(Version comparison data)
┌──

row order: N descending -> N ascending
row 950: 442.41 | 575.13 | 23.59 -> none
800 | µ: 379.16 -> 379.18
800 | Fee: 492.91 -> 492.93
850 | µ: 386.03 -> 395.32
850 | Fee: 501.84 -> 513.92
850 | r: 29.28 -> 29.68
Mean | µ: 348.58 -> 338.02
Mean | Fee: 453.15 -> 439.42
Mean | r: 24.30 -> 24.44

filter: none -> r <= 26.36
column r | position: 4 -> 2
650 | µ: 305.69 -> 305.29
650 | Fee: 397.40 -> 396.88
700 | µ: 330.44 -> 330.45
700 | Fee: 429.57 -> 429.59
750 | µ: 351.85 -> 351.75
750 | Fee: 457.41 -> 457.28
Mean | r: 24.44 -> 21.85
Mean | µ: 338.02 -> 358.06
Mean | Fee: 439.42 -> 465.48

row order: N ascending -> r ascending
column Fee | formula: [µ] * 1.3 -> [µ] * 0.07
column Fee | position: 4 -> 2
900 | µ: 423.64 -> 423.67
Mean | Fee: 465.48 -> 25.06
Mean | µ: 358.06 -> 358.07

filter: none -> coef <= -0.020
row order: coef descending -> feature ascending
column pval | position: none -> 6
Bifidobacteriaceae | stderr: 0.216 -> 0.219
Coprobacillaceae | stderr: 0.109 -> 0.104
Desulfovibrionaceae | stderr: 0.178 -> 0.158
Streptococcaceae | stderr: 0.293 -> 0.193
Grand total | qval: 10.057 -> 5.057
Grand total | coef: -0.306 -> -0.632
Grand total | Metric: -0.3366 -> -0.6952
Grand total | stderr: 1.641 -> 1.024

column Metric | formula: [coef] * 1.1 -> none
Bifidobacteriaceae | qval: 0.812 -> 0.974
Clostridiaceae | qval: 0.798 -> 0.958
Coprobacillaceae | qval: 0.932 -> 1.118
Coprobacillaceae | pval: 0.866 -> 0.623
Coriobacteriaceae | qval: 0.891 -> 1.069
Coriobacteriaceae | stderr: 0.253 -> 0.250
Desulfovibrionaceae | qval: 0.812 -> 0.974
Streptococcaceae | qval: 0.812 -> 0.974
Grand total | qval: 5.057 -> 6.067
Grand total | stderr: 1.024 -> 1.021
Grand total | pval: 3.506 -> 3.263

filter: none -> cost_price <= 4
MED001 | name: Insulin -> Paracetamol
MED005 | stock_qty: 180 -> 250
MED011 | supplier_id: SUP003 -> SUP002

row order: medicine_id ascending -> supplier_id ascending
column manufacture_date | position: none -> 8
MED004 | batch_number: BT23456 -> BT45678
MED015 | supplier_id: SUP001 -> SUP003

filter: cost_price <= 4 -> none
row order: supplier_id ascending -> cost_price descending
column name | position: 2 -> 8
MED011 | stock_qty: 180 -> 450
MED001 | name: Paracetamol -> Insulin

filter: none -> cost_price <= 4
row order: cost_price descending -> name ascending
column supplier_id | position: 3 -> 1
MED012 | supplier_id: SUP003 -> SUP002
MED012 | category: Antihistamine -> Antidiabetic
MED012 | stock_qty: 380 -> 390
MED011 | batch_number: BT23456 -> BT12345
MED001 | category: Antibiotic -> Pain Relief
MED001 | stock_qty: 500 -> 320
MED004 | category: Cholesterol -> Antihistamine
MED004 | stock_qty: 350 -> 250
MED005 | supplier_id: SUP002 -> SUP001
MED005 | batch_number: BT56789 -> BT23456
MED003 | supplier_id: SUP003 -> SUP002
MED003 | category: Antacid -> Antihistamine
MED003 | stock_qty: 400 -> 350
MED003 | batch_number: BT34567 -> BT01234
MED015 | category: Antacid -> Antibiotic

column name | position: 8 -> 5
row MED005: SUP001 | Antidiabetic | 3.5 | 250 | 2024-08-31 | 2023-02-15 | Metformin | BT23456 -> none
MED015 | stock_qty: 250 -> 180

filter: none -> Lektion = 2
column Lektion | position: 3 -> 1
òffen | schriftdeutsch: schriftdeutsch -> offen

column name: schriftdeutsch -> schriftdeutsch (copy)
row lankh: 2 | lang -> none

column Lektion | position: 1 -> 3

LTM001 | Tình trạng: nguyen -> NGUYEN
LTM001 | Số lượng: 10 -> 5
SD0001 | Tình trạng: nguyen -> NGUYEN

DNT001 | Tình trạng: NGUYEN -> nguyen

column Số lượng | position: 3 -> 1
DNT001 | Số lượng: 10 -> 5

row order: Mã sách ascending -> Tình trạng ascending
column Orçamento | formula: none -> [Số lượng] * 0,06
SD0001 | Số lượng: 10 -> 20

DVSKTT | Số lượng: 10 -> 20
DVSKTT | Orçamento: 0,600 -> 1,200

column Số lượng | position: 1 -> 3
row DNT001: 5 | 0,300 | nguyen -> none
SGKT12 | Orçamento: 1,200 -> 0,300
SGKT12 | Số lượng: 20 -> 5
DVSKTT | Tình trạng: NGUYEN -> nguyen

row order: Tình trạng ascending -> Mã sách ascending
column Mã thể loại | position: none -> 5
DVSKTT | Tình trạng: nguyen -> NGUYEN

└──

TO DO =>
The lines holding the word "Antidiabetic" are the answer. Find them in the entries and copy them.

EXPECTED OUTPUT =>
MED012 | category: Antihistamine -> Antidiabetic
row MED005: SUP001 | Antidiabetic | 3.5 | 250 | 2024-08-31 | 2023-02-15 | Metformin | BT23456 -> none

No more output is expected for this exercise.